Permission to reprint the abstract has not been received from the publisher.

In Chapter 1, I examine how labor market returns to cognitive skills and social skills vary with the business cycle over the past 20 years, using data from the NLSY79 and the NLSY97. Exploiting a comparable set of cognitive and social skill measures across survey waves, I show that an increase in the unemployment rate led to higher demand for cognitive skills in the 2000s. High unemployment also sorted more workers into information use intensive occupations that require computer skills in the 2000s, but it sorted more workers into routine occupations in the 1980s and 1990s. This evidence suggests that recessions accelerate the restructuring of production toward routine-biased technologies. I also find that the returns to social skills increase during periods of high unemployment, though only in terms of the likelihood of full-time employment for experienced workers.

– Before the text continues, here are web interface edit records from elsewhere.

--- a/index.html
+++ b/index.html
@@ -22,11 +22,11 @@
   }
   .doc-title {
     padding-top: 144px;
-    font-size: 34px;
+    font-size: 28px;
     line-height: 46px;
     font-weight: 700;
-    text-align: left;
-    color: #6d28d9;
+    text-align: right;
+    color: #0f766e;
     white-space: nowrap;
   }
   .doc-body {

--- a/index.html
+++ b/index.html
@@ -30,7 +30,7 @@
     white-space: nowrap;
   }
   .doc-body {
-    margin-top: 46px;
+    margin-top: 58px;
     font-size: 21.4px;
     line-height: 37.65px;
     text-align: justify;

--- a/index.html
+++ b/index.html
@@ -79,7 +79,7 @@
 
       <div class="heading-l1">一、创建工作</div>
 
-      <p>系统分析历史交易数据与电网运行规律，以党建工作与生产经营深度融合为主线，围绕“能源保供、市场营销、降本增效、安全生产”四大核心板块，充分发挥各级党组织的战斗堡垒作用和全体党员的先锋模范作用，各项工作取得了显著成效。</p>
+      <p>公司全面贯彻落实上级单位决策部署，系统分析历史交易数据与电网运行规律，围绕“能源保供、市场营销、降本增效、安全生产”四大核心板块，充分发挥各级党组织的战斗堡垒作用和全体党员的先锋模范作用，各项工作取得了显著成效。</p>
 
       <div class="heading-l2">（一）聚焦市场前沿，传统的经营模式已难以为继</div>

Furthermore, an increase in unemployment increases the social skill task intensity of a worker's occupation in the 2000s, while it shows the contrary in the 1980s and 1990s. Based on these results, I argue that routine-biased technological change may not readily substitute for workers in tasks requiring interpersonal interaction, and therefore such technologies demand experienced laborers who have high social skills during recessions.

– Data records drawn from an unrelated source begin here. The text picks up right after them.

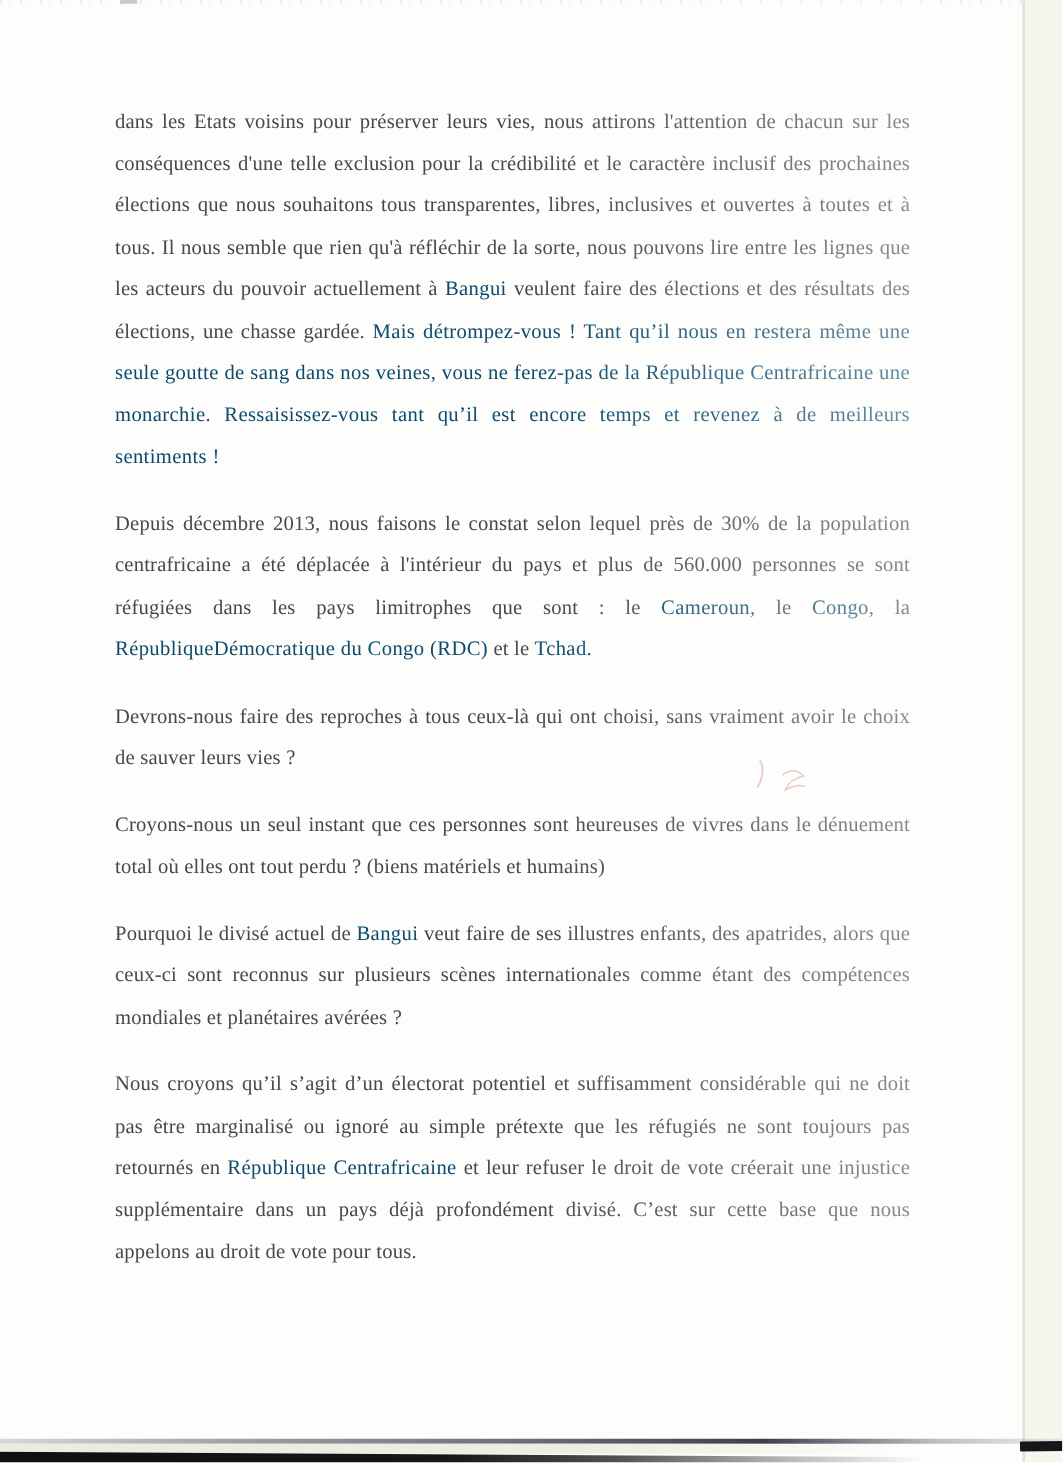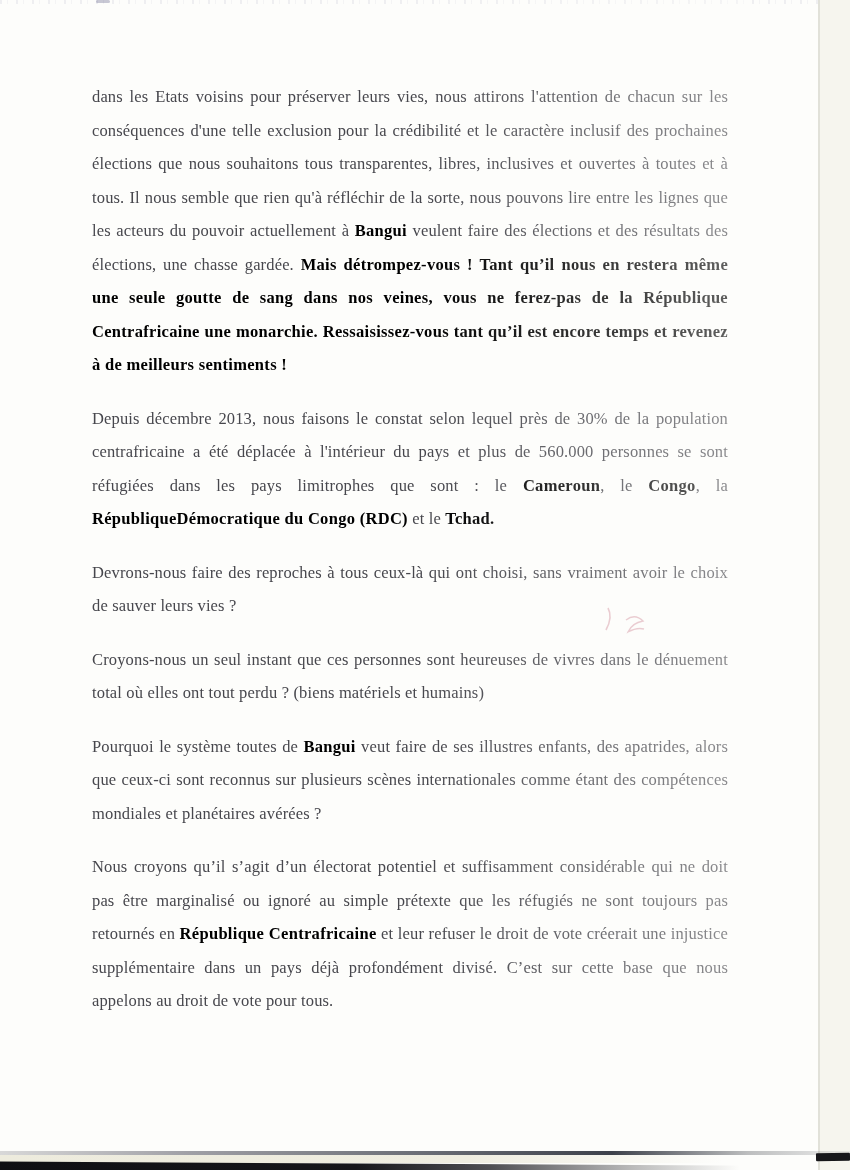--- a/index.html
+++ b/index.html
@@ -24,7 +24,7 @@
   }
   .para { margin: 0 0 20px 0; }
   .run { font-weight: normal; }
-  .run.bold { font-weight: bold; color: #000000; letter-spacing: 0.3px; }
+  .run.bold { font-weight: normal; color: #0c4a6e; letter-spacing: 0.3px; }
   
   .fade-overlay {
     position: absolute;

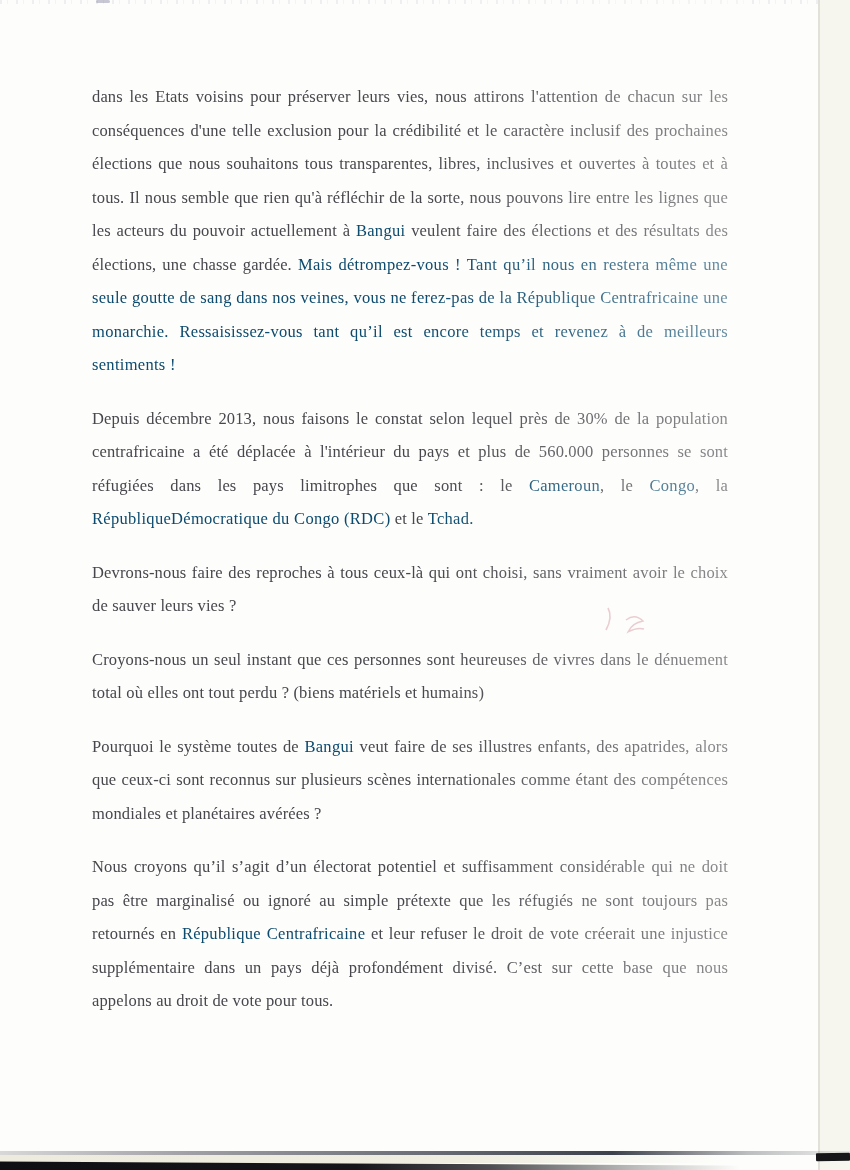--- a/index.html
+++ b/index.html
@@ -120,7 +120,7 @@
       <p class="para"><span class="run">Depuis décembre 2013, nous faisons le constat selon lequel  près de 30% de la population centrafricaine a été déplacée à l'intérieur du pays et plus de 560.000 personnes se sont réfugiées dans les pays limitrophes que sont : le </span><span class="run bold">Cameroun</span><span class="run">, le </span><span class="run bold">Congo</span><span class="run">, la </span><span class="run bold">RépubliqueDémocratique du Congo (RDC)</span><span class="run"> et le </span><span class="run bold">Tchad.</span></p>
       <p class="para"><span class="run">Devrons-nous faire des reproches à tous ceux-là qui ont choisi, sans vraiment avoir le choix de sauver leurs vies ?</span></p>
       <p class="para"><span class="run">Croyons-nous un seul instant que ces personnes sont heureuses de vivres dans le dénuement total où elles ont tout perdu ? (biens matériels et humains)</span></p>
-      <p class="para"><span class="run">Pourquoi le système toutes de </span><span class="run bold">Bangui</span><span class="run"> veut faire de ses illustres enfants, des apatrides, alors que ceux-ci sont reconnus sur plusieurs scènes internationales comme étant des compétences mondiales et planétaires avérées ?</span></p>
+      <p class="para"><span class="run">Pourquoi le divisé actuel de </span><span class="run bold">Bangui</span><span class="run"> veut faire de ses illustres enfants, des apatrides, alors que ceux-ci sont reconnus sur plusieurs scènes internationales comme étant des compétences mondiales et planétaires avérées ?</span></p>
       <p class="para"><span class="run">Nous croyons qu’il s’agit d’un électorat potentiel et suffisamment  considérable qui ne doit pas être marginalisé ou ignoré au simple prétexte que les réfugiés ne sont toujours pas retournés en </span><span class="run bold">République Centrafricaine</span><span class="run"> et leur refuser le droit de vote créerait une injustice supplémentaire dans un pays déjà profondément divisé. C’est sur cette base que nous appelons au droit de vote pour tous.</span></p>
     </div>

In Chapter 2, I study the impacts of entry conditions on labor market outcomes to cognitive and social skills for the US college graduating classes of 1979-1989. Using the National Longitudinal Survey of Youth 1979, I find that Workers with higher cognitive skills are more likely to be employed, find jobs more quickly and have higher-quality employment, while those with higher social skills voluntarily switch jobs more often. I also show that graduating in a worse economy intensifies the roles of social skills, allowing workers with higher social skills to catch up more quickly from poor initial conditions by switching jobs more often. This could partly explain why wage returns to cognitive skills declines but wage returns to social skills increases from graduating in recessions.

Bibliography Citation
Kim, Sun Hyung. Essays in Labor and Information Economics. Ph.D. Dissertation, Department of Economics, University of Iowa, 2019.